WHAT YOU HAVE TO DO: From the material below, copy out each line with the word "Windows" in it.

%%

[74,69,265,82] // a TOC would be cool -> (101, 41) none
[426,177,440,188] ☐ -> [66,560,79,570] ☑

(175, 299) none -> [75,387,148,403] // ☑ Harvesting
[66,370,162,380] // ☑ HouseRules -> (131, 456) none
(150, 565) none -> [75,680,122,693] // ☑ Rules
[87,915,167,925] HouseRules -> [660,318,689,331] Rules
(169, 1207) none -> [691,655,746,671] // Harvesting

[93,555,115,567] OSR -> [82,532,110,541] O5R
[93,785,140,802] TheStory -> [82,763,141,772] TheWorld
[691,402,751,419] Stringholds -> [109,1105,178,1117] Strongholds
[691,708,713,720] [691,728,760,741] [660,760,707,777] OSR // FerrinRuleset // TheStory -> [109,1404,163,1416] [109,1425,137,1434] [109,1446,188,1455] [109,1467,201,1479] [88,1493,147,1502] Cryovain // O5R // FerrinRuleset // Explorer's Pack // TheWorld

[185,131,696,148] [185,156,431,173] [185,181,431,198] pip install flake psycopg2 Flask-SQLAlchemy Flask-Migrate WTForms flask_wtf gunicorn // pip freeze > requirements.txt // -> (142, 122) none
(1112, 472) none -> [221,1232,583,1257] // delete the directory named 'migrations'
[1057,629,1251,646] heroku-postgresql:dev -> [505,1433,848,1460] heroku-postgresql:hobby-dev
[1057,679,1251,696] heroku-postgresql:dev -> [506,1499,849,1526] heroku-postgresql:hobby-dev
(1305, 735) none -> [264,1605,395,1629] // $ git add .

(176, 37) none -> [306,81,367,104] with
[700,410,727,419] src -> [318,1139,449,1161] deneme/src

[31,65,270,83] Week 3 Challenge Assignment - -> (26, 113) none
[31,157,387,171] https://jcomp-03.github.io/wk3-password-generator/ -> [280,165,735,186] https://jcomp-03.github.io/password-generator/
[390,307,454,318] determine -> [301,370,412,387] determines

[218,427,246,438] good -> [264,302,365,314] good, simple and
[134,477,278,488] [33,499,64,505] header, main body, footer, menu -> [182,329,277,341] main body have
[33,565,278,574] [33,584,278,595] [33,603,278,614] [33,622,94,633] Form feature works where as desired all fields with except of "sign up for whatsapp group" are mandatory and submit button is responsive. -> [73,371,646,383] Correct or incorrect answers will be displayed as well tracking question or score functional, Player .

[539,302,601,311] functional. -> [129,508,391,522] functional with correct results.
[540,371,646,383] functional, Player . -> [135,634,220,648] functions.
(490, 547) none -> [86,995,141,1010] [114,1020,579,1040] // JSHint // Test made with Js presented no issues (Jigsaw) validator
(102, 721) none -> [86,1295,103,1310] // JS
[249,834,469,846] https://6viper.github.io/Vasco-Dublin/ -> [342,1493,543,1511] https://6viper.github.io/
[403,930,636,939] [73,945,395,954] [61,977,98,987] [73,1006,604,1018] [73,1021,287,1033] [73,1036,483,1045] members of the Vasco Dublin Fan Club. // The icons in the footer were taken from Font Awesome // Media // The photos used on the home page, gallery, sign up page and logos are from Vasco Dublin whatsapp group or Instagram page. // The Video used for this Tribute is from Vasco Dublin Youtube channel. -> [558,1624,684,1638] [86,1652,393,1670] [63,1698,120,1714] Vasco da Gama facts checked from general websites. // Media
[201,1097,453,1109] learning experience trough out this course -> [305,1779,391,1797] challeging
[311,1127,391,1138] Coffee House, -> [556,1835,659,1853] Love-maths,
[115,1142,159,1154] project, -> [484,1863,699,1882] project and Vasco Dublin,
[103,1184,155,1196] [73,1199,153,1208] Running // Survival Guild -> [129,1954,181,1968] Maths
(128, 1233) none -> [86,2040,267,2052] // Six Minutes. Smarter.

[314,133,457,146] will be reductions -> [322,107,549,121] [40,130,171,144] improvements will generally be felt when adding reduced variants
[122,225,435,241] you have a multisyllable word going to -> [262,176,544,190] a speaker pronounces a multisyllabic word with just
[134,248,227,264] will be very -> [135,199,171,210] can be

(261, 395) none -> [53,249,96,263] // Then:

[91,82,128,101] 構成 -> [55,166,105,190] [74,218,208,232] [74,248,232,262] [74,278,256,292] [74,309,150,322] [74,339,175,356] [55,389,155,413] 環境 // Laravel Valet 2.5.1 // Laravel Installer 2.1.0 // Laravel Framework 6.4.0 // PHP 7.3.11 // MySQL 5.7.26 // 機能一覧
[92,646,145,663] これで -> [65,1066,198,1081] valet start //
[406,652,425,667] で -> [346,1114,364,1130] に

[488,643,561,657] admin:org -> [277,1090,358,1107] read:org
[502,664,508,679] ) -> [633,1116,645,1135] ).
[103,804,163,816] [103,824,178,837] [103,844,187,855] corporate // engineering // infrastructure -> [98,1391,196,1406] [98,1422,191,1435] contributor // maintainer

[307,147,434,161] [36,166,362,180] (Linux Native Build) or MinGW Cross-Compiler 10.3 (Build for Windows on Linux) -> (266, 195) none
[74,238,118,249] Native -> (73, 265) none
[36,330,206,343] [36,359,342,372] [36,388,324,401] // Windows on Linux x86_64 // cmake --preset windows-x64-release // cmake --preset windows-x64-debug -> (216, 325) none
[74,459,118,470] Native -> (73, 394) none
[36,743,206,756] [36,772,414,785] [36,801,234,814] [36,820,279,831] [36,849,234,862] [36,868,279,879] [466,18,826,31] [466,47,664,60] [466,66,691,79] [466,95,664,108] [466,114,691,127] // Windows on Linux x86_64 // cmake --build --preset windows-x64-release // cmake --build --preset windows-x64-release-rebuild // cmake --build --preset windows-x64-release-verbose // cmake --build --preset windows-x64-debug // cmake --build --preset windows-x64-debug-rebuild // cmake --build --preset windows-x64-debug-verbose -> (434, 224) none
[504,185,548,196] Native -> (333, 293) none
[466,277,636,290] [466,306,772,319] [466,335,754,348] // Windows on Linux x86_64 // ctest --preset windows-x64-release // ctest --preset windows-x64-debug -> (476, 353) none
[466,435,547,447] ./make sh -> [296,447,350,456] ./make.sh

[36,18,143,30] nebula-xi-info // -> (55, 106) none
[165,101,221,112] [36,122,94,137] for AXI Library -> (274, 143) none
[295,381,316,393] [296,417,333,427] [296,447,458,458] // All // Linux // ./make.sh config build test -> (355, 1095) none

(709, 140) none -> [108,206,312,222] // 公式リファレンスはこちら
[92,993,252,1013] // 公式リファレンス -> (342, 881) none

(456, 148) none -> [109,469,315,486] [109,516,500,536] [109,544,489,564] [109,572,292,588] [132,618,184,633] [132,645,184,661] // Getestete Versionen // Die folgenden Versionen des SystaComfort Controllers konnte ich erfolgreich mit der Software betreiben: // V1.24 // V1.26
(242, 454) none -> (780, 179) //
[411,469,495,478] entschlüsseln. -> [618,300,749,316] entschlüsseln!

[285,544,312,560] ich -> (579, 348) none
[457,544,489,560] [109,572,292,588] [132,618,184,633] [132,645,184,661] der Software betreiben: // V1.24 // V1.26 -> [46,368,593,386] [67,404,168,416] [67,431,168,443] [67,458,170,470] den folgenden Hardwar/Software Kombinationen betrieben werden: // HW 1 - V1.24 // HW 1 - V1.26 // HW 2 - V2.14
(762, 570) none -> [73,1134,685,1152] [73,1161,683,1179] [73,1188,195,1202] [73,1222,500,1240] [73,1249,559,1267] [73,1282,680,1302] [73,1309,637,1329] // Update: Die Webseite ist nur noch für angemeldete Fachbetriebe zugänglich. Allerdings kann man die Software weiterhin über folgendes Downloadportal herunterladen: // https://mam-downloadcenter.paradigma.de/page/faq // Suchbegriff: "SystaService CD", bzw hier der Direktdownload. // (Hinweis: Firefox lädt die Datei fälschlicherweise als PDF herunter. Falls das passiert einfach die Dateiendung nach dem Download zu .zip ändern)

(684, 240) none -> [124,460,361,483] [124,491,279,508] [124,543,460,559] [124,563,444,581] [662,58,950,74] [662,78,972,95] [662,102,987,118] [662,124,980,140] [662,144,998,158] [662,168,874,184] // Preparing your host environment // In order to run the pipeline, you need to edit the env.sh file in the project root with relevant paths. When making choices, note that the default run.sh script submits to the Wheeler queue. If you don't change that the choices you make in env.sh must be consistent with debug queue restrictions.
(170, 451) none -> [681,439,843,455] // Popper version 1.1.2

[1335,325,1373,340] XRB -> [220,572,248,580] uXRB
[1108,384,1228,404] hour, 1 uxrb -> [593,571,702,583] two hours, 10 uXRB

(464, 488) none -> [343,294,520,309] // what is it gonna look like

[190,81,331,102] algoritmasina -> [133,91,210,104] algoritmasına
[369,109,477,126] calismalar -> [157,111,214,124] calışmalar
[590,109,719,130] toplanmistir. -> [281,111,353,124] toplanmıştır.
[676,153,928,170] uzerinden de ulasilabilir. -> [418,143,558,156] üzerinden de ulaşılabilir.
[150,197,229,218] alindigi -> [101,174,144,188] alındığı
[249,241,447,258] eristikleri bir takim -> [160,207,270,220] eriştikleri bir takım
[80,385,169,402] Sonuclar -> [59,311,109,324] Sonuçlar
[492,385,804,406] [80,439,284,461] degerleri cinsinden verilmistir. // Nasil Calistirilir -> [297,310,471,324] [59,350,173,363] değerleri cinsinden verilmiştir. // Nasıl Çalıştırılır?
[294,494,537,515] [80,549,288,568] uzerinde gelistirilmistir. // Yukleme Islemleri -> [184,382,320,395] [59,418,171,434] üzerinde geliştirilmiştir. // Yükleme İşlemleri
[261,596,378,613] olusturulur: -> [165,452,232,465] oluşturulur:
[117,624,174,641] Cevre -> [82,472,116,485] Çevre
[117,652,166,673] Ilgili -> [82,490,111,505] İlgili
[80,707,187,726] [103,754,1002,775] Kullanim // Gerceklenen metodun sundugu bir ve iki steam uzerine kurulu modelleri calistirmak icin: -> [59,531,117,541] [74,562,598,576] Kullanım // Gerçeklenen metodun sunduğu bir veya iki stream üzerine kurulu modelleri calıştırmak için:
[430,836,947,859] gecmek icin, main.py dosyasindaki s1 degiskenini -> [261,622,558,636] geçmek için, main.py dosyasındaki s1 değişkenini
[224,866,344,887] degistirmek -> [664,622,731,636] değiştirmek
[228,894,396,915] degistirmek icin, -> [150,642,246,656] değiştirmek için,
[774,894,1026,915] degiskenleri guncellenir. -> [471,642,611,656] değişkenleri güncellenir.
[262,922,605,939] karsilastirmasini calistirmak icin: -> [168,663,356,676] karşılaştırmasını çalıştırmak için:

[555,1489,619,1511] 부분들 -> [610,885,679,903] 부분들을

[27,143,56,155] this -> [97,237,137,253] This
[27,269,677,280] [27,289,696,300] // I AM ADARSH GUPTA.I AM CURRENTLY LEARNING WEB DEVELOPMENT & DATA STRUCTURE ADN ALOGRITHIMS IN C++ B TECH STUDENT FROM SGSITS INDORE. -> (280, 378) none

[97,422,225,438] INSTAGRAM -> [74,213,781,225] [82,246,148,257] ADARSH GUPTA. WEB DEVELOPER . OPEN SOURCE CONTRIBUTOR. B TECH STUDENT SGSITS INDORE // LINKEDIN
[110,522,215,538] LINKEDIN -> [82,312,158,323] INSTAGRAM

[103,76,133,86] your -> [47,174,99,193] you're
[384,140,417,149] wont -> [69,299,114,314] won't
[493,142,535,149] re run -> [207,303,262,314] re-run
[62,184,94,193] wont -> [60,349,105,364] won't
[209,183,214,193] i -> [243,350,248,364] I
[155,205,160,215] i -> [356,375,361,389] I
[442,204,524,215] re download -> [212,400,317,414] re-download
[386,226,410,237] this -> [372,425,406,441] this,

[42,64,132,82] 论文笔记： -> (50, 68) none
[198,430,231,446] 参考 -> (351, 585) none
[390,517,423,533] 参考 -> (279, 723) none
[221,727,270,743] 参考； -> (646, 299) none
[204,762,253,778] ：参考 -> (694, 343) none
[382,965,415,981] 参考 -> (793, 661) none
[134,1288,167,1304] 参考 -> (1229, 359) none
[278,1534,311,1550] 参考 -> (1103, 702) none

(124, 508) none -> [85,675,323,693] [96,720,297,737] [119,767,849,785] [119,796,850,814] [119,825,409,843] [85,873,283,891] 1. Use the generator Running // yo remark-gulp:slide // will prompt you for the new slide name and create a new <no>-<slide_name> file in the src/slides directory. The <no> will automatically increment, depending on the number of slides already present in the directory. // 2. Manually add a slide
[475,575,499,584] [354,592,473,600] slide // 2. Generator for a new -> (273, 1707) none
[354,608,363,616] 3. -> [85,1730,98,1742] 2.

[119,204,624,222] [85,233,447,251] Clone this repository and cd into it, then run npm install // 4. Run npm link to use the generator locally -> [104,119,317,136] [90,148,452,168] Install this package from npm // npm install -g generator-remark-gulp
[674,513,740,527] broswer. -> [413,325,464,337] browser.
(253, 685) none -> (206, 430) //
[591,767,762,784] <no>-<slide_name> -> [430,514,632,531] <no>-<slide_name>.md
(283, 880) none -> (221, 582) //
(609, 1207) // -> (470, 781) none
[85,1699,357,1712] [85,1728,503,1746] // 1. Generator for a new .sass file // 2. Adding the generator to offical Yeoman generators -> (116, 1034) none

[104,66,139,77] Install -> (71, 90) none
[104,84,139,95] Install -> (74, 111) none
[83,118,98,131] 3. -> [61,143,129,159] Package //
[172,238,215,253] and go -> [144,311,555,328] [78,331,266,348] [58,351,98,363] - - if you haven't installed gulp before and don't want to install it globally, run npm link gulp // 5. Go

%%

SOLUTION:
[307,147,434,161] [36,166,362,180] (Linux Native Build) or MinGW Cross-Compiler 10.3 (Build for Windows on Linux) -> (266, 195) none
[36,330,206,343] [36,359,342,372] [36,388,324,401] // Windows on Linux x86_64 // cmake --preset windows-x64-release // cmake --preset windows-x64-debug -> (216, 325) none
[36,743,206,756] [36,772,414,785] [36,801,234,814] [36,820,279,831] [36,849,234,862] [36,868,279,879] [466,18,826,31] [466,47,664,60] [466,66,691,79] [466,95,664,108] [466,114,691,127] // Windows on Linux x86_64 // cmake --build --preset windows-x64-release // cmake --build --preset windows-x64-release-rebuild // cmake --build --preset windows-x64-release-verbose // cmake --build --preset windows-x64-debug // cmake --build --preset windows-x64-debug-rebuild // cmake --build --preset windows-x64-debug-verbose -> (434, 224) none
[466,277,636,290] [466,306,772,319] [466,335,754,348] // Windows on Linux x86_64 // ctest --preset windows-x64-release // ctest --preset windows-x64-debug -> (476, 353) none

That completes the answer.